Überall waren blaue und blutige Flecken an dir. Du warst jünger als ich und bist gestorben.

Sie haben es getan. Sie haben dich so gequält, dass du gestorben bist. Ich wünschte, ich wäre an Deiner Stelle gewesen – vielleicht wäre ich nicht gestorben, denn ich war schon oft mit Opa dort.

Aber du bist gestorben.

Ich wollte helfen – konnte nicht helfen. Es tut mir leid. Ich wünschte, ich wüsste wenigstens Deinen Namen.

Was haben sie mit dir gemacht? Hat Deine Familie je erfahren, was Dir passierte? Ich weiß es nicht.

Es ist so schlimm für mich, dass ich nicht weiß, wo, wann und durch wen es passierte – dabei stand ich 2 Schritte davor und musste zusehen.

Es hat über 40 Jahre gedauert, diese grauenvollen Minuten wieder zu sehen. Ist es meine Schuld, dass es so lange dauerte? Nun muss ich damit leben, bei Deinem Tod zugesehen zu haben. Ich weiß nicht, wie ich das schaffen werde, damit zurecht zu kommen, dass ich nichts tun konnte.

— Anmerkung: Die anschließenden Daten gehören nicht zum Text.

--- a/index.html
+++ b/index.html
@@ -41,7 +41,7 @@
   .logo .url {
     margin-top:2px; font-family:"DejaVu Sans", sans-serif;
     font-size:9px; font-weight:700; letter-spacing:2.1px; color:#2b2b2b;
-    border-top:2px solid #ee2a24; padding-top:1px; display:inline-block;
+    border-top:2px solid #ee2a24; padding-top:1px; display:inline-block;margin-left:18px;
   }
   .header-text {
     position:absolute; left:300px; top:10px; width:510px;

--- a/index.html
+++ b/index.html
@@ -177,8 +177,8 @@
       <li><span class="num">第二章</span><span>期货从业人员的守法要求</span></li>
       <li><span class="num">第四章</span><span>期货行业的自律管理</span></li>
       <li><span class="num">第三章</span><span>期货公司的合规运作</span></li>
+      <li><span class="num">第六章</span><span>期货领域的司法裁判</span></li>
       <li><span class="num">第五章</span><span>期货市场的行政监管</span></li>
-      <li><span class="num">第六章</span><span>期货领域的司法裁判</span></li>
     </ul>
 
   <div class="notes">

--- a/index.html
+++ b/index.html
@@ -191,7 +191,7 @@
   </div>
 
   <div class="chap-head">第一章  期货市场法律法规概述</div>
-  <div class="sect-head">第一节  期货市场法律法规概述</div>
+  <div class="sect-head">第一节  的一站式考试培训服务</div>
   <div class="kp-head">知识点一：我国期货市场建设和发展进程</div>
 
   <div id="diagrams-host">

Erst habe ich mir gewünscht: „Ich will es nicht wissen.“ Dann: „Nein, es ist nicht passiert.“

Aber es ist passiert und ich weiß es. Ich konnte dir nicht helfen, aber ich habe dir auch nicht wehgetan – es hat mir mit wehgetan, was sie mit dir machten. Ich habe Deine Schmerzen mitgefühlt, ich wollte nicht, dass du stirbst.

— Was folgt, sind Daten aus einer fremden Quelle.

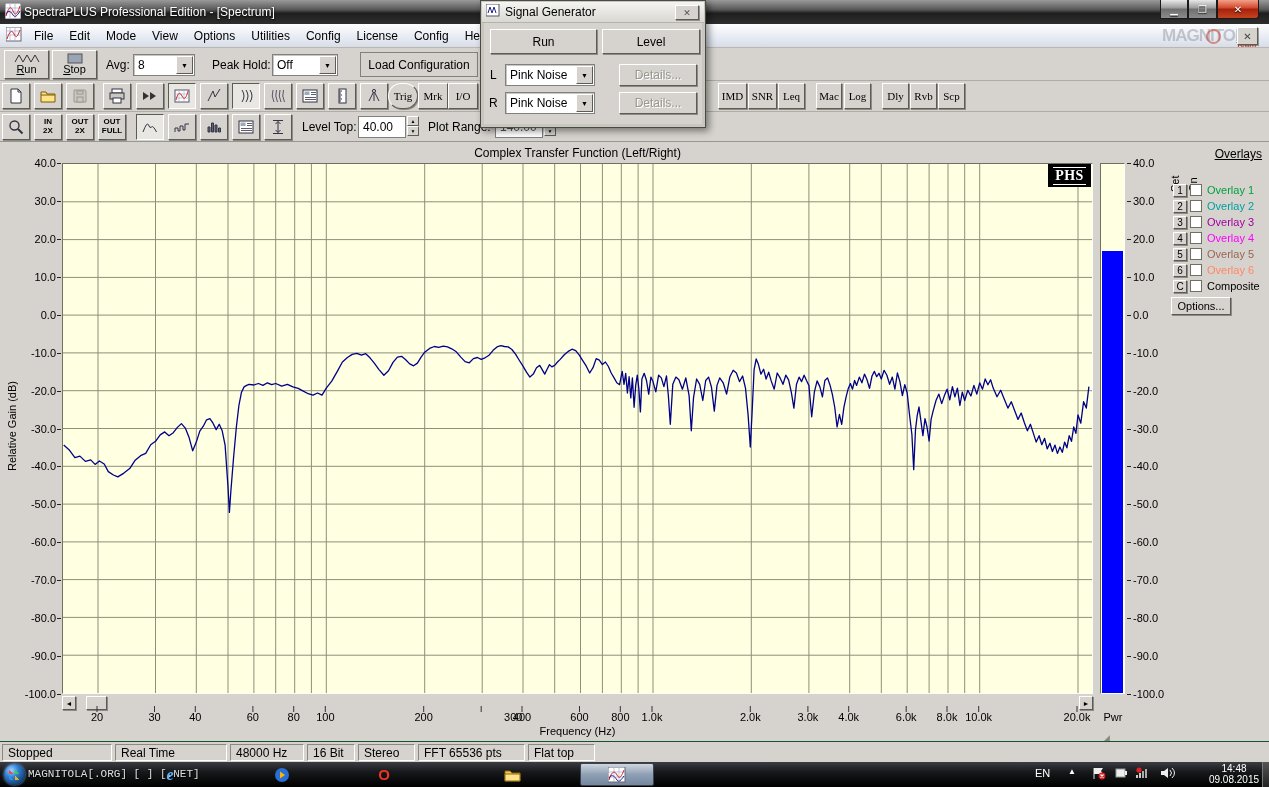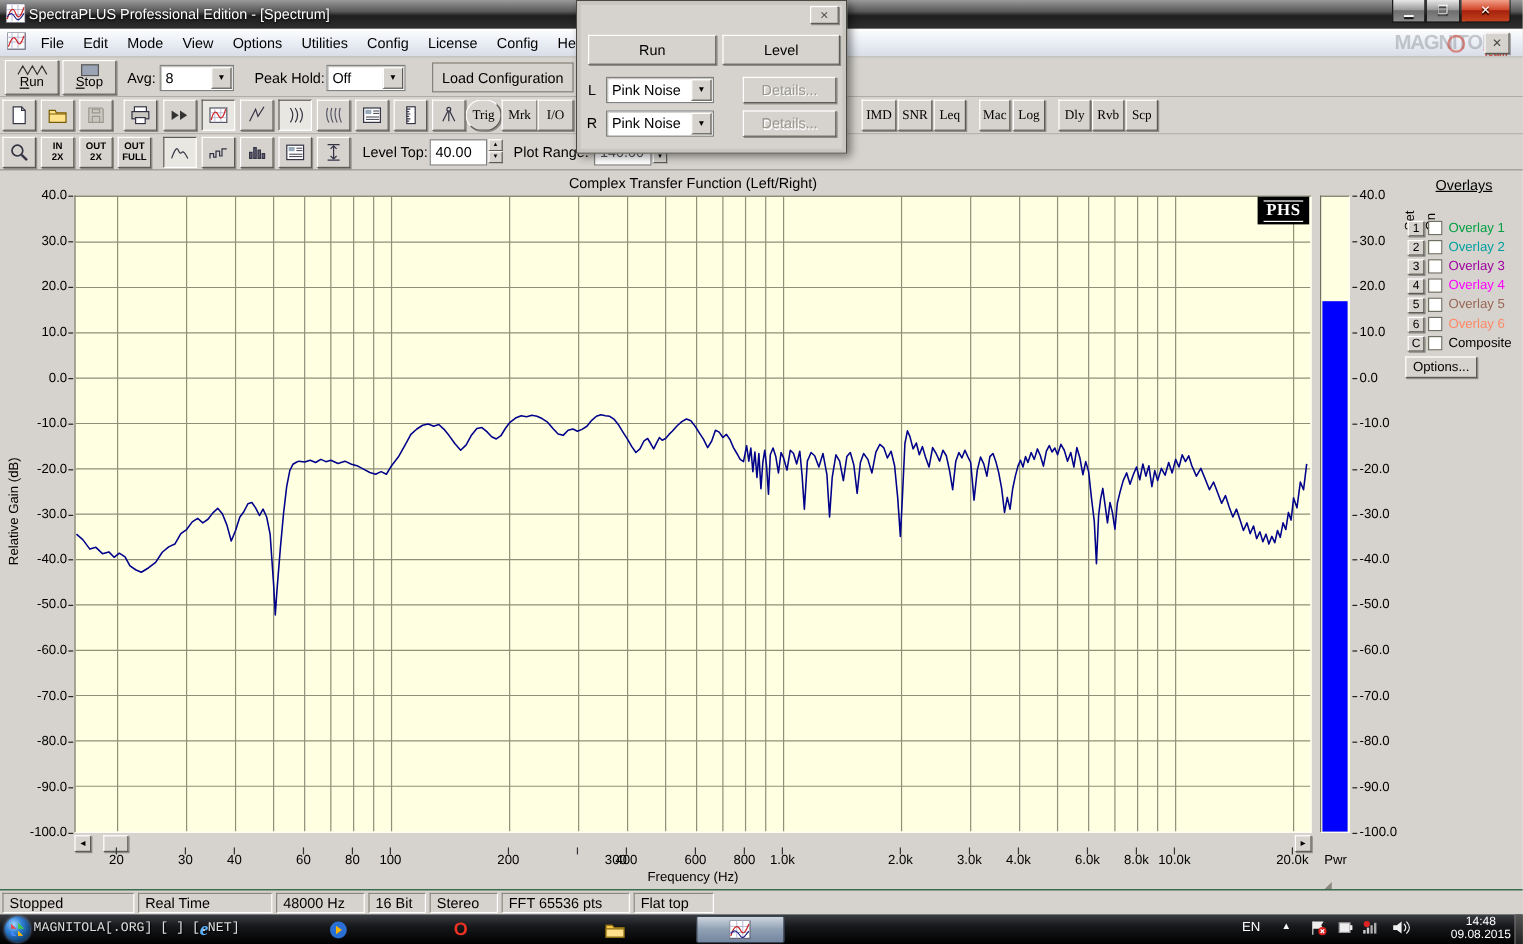--- a/index.html
+++ b/index.html
@@ -419,6 +419,13 @@
 <div id="ovl-opt" class="raised abs">Options...</div>
 
 <div id="sgdlg" class="abs">
+  <div class="dtitle">
+    <span style="margin-left:4px"><svg width="14" height="13">
+          <rect x="0" y="0" width="13" height="12" fill="#fff" stroke="#556"></rect>
+          <polyline points="2,9 4,3 6,9 8,3 10,9" stroke="#228" fill="none"></polyline>
+        </svg></span>
+    <span>Signal Generator</span>
+  </div>
   <div class="raised dlg-btn" style="left:194px;top:4px;width:24px;height:15px;font-size:9px;color:#555">✕</div>
   <div class="raised dlg-btn" style="left:9px;top:28px;width:107px;height:25px">Run</div>
   <div class="raised dlg-btn" style="left:121px;top:28px;width:98px;height:25px">Level</div>

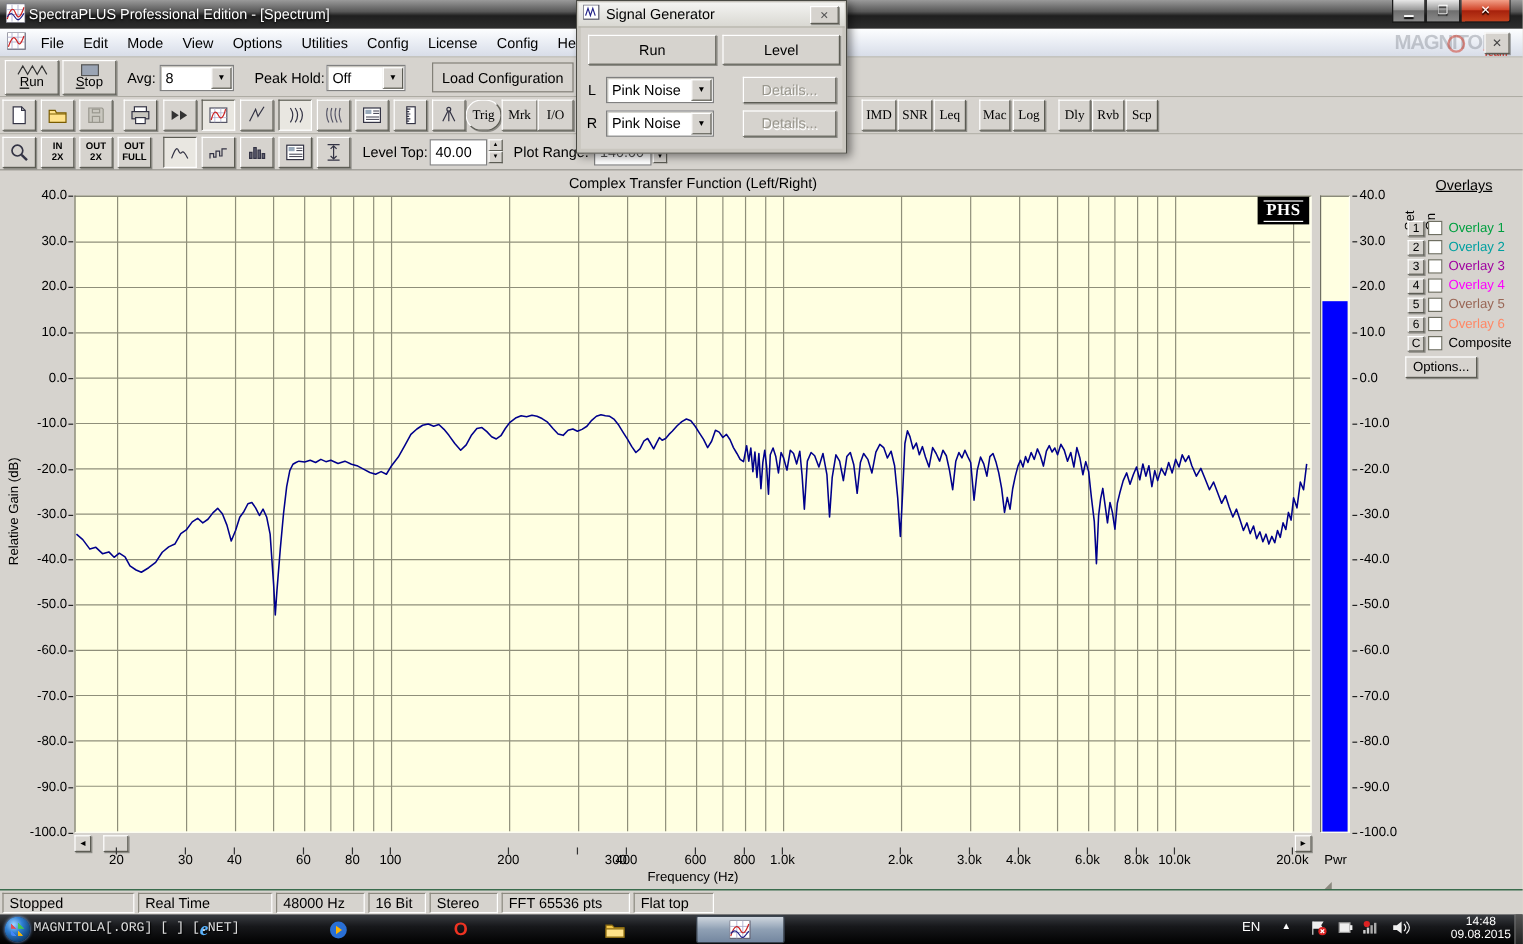--- a/index.html
+++ b/index.html
@@ -51,7 +51,7 @@
   #pwr-label{left:1098px;top:711px;width:30px;text-align:center;font-size:11px}
   #grip{left:1103px;top:733px;font-size:9px;color:#8a887e}
   
-  #ovl-title{left:1178px;top:147px;width:84px;text-align:center;font-size:12px;text-decoration:underline}
+  #ovl-title{left:1178px;top:147px;width:84px;text-align:right;font-size:12px;text-decoration:underline}
   .vlabel{position:absolute;writing-mode:vertical-rl;transform:rotate(180deg);font-size:11px}
   .ovl-key{position:absolute;width:14px;height:13px;font-size:10px;display:flex;align-items:center;justify-content:center}
   .ovl-chk{position:absolute;width:12px;height:12px;background:#fff;border:1px solid #6f6f62}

In den letzten Tagen habe ich gedacht, ich halte es nicht aus – damit zu leben, was ich 2 Schritte vor mir gesehen habe.

Jetzt habe ich das Ziel, es auszuhalten, damit du nicht vergessen wirst.

DENN ICH WERDE DICH NICHT VERGESSEN – du hast es nicht verdient, vergessen zu werden.

Sicher, Deine Familie wird dich nie vergessen – sie kennt Deinen Namen und den Tag an dem Du verschwandest. Ich kenne Deinen Namen nicht, aber ich weiß, wie grauenvoll du gelitten hast, ehe du gehen konntest, um nicht mehr zu leiden.

Armes unbekanntes Mädchen ich werde immer an dich denken, so als hätte ich dich ein Leben lang gekannt.